On October 7, Vladimir Putin celebrates his sixty-third birthday. To commemorate this occasion, we’re spending today and the next few days here at Useful Stooges looking at Putin – and at a few of his benighted fans around the world. Today: a couple of Hungary’s top dogs.
It’s not every day that a prime minister publicly declares his determination to turn his country into an “illiberal” state. Granted, more than a few heads of government, as we’ve seen on this site, are working hard toward that very goal, but they usually don’t go out of their way to advertise it. Yet that’s precisely what Hungarian PM Viktor Orban did last year. And the reason he gave for wanting to make Hungary “illiberal” was that, in his view, Vladimir Putin has done such a terrific job of making Russia an “illiberal” success story.
Orban, you see, is a big fan of Putin. In fact, to quote the Telegraph, he’s done such an effective job of “harassing civil liberty groups, clamping down on the press and entrenching his grip on power” that critics have called him a “little Putin.” In February, the Russian president visited Orban in – as the Telegraph put it – “an attempt to show the world he still has a friend in the EU despite East-West tension over Ukraine.” The visit was marked by a sizable protest one of whose organizers warned that Hungary, which in the years after the fall of the Iron Curtain seemed like a solid democracy and U.S. ally in the making, is “getting ever closer to the Russian model and farther from the European one.” In short, Orban’s plans are working.

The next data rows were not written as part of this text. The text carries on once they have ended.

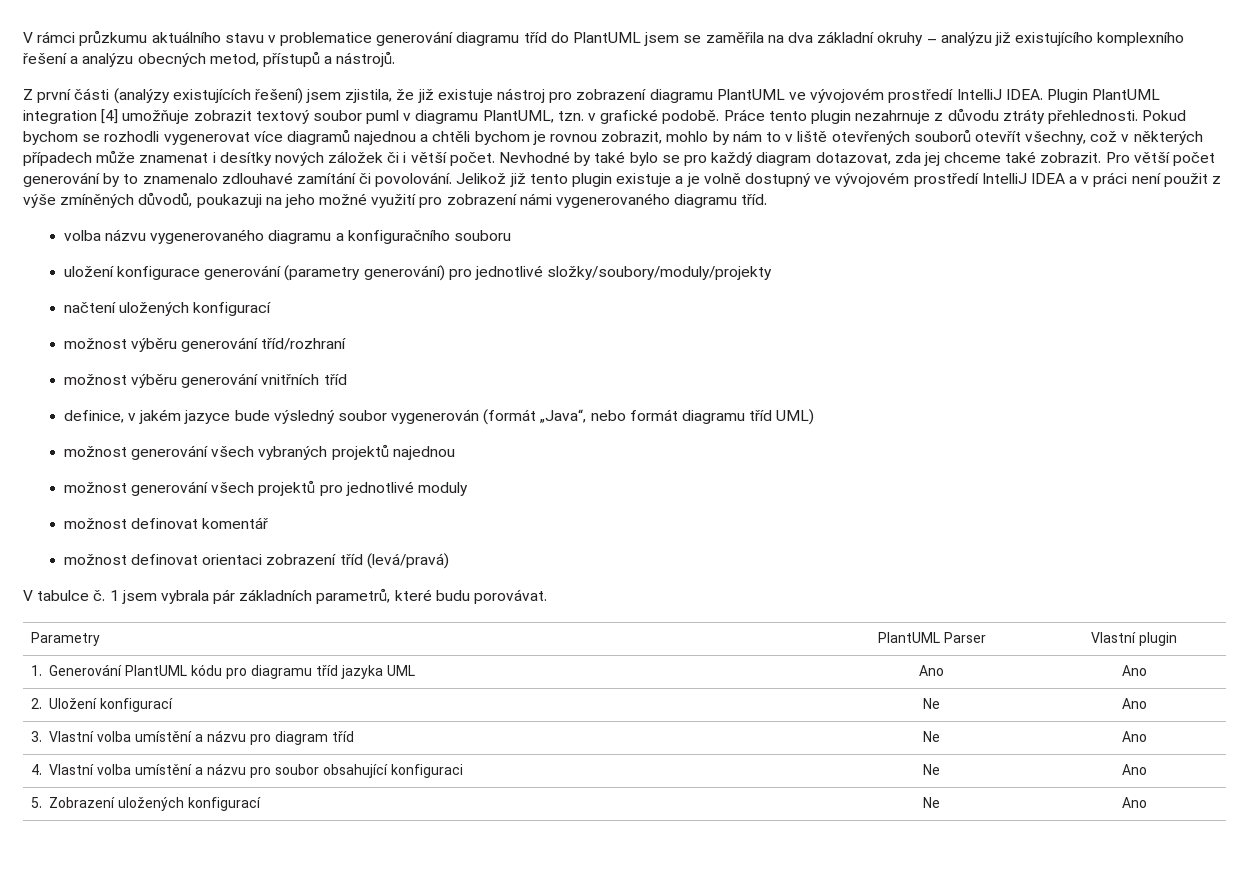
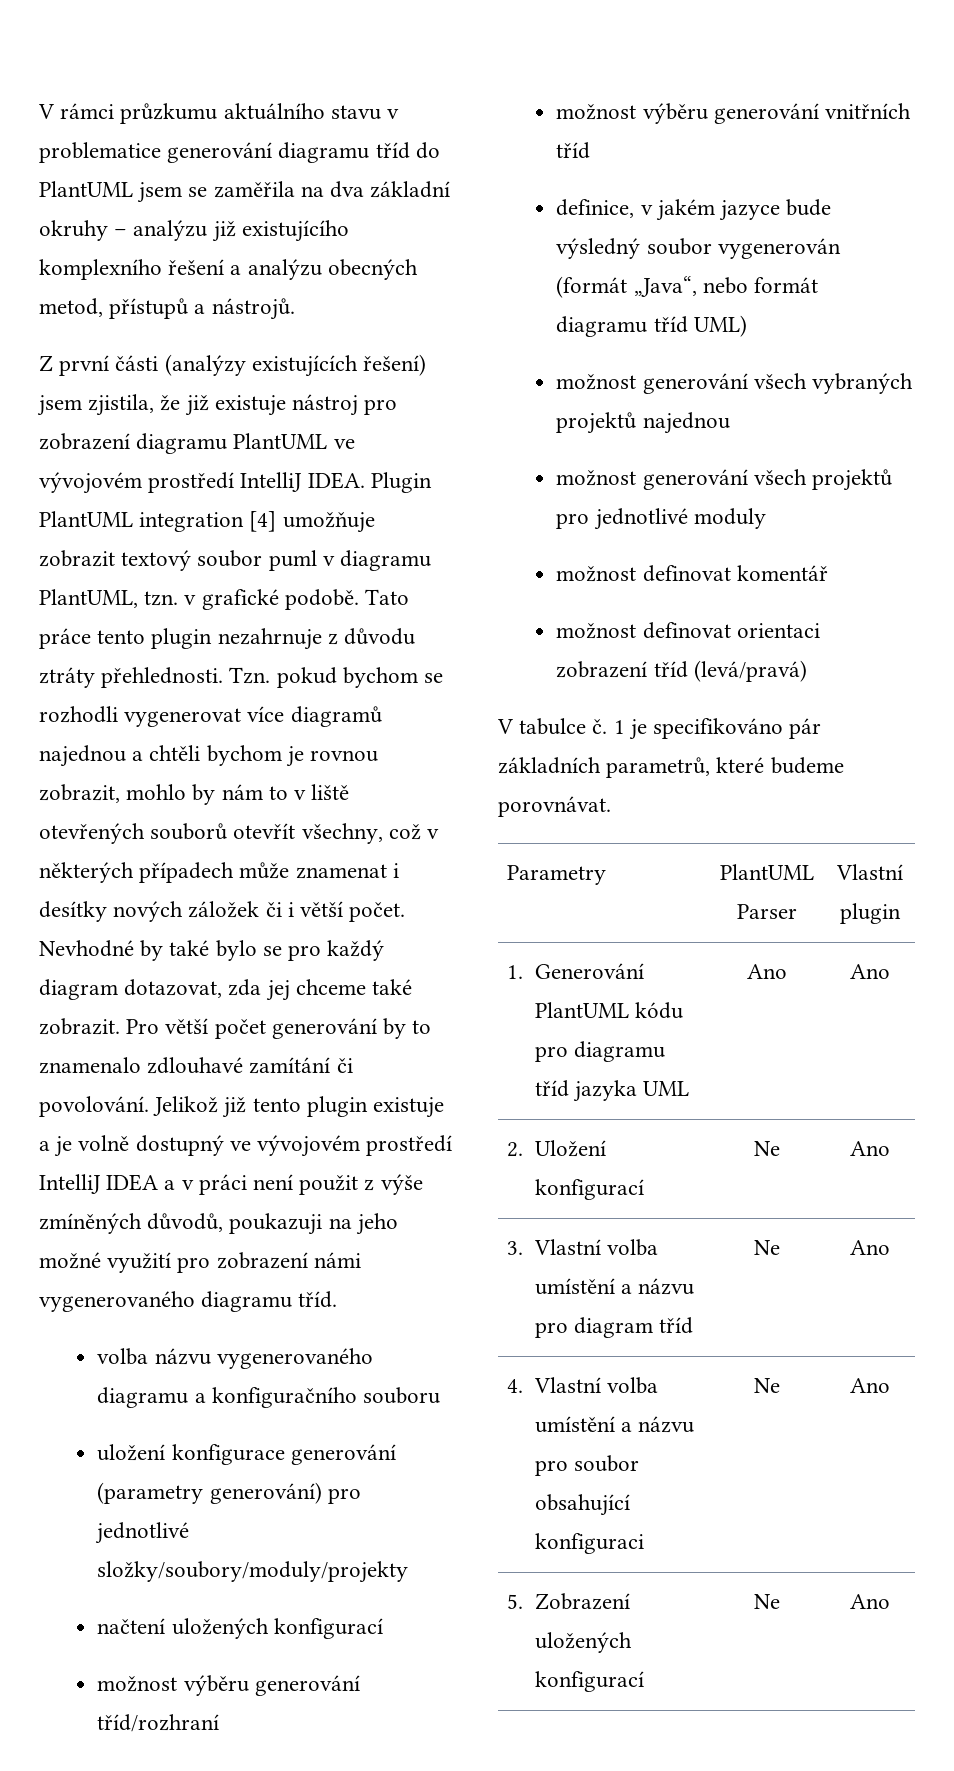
- Práce tento plugin nezahrnuje z důvodu ztráty přehlednosti.
+ Tato práce tento plugin nezahrnuje z důvodu ztráty přehlednosti.
- Pokud bychom se rozhodli vygenerovat více diagramů najednou a chtěli bychom je rovnou zobrazit, mohlo by nám to v liště otevřených souborů otevřít všechny, což v některých případech může znamenat i desítky nových záložek či i větší počet.
+ Tzn. pokud bychom se rozhodli vygenerovat více diagramů najednou a chtěli bychom je rovnou zobrazit, mohlo by nám to v liště otevřených souborů otevřít všechny, což v některých případech může znamenat i desítky nových záložek či i větší počet.
- 1 jsem vybrala pár základních parametrů, které budu porovávat.
+ 1 je specifikováno pár základních parametrů, které budeme porovnávat.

Orban announced his country’s new direction in a speech given on July 26 of last year. “The new state that we are building in Hungary today,” he declared, “is not a liberal state. It doesn’t deny liberalism’s basic values such as freedom but doesn’t make it a core element. It uses a particular, nationalist approach.” As Tim McNamara explained in Policy Review not long after the speech, Orban’s “populist nationalism” peddles the concept of Hungarian exceptionalism, depicts the EU and US as enemies, demonizes opponents of his ruling Fidesz Party, works to close down foreign-funded civil-society groups, and uses a combination of methods (described by McNamara as “remarkably similar…to what has happened in Russia”) to intimidate, bankrupt, buy off, seduce, or just plain crush opposition media. Yet leaders of the European Union (which Hungary joined in 2004) have been pretty much silent about this systematic violation of purported EU values.
And what about NATO, of which Hungary has been a member since 1999? In a time when other countries in Russia’s neighborhood are uneasy about Putin’s saber-rattling and are begging for a stronger NATO presence within their borders, how can Orban’s government possibly be seen as a reliable partner in the defense pact and not as the likely ally of a potential aggressor? As Keith Johnson wrote about Hungary in Foreign Policy last November, “While Europe and the United States are trying to build a common front to push back against Russian aggression…one member of the team seems to be switching jerseys.”
This April, the Economist brought what might have seemed like hopeful tidings: “a row with America over corruption, Mr Orban’s cosying up to Russia’s Vladimir Putin and the flashy lifestyles of some Fidesz leaders” were eroding the ruling party’s support among the Hungarian electorate. But in fact it looks more as if Hungary is jumping out of the frying pan and into the fire: for as Fidesz falters, more and more Hungarian voters are turning to another party, Jobbik, which has its own “paramilitary wing” and a platform that makes Fidesz look like Amnesty International. Jobbik doesn’t try to hide its savage contempt for (among much else) gays, Jews, and Israel. And let’s not forget the U.S., which, according to party leader Gábor Vona, is engaged in the vile business of “spread[ing] a subhuman culture” around the world.
Meanwhile, guess whom Vona is cozying up to? In the last couple of years, he’s lectured in Moscow on invitation from Putin intimate Aleksandr Dugin – who calls for “the restoration of the Russian Empire through the unification of Russian-speaking territories” and seeks to “hasten the ‘end of times’ with all out war” – and praised Putin’s Russia as a “Eurasian power that could spearhead a real political, economic and cultural resistance against the Euro-Atlantic block.” (It’s no coincidence that Vona was head of the Hungarian-Russian friendship group in the Hungarian Parliament.) Writing last year in Foreign Affairs, Mitchell A. Orenstein stated flatly that “Putin has taken the Jobbik party under his wing.”
What more do we need to know? The facts are clear: barring some thoroughly unforeseen development, Hungary will in all likelihood either continue to be governed by Fidesz during the next few years or pass into the hands of Jobbik. Which means that this strategically located member of the EU and NATO seems destined to become more and more of a satellite (and Xerox copy) of Putin’s Russia.
It’s a sad prospect for the Hungarian people – and a dangerous one for Europe and the West. In other words, just what Putin wants.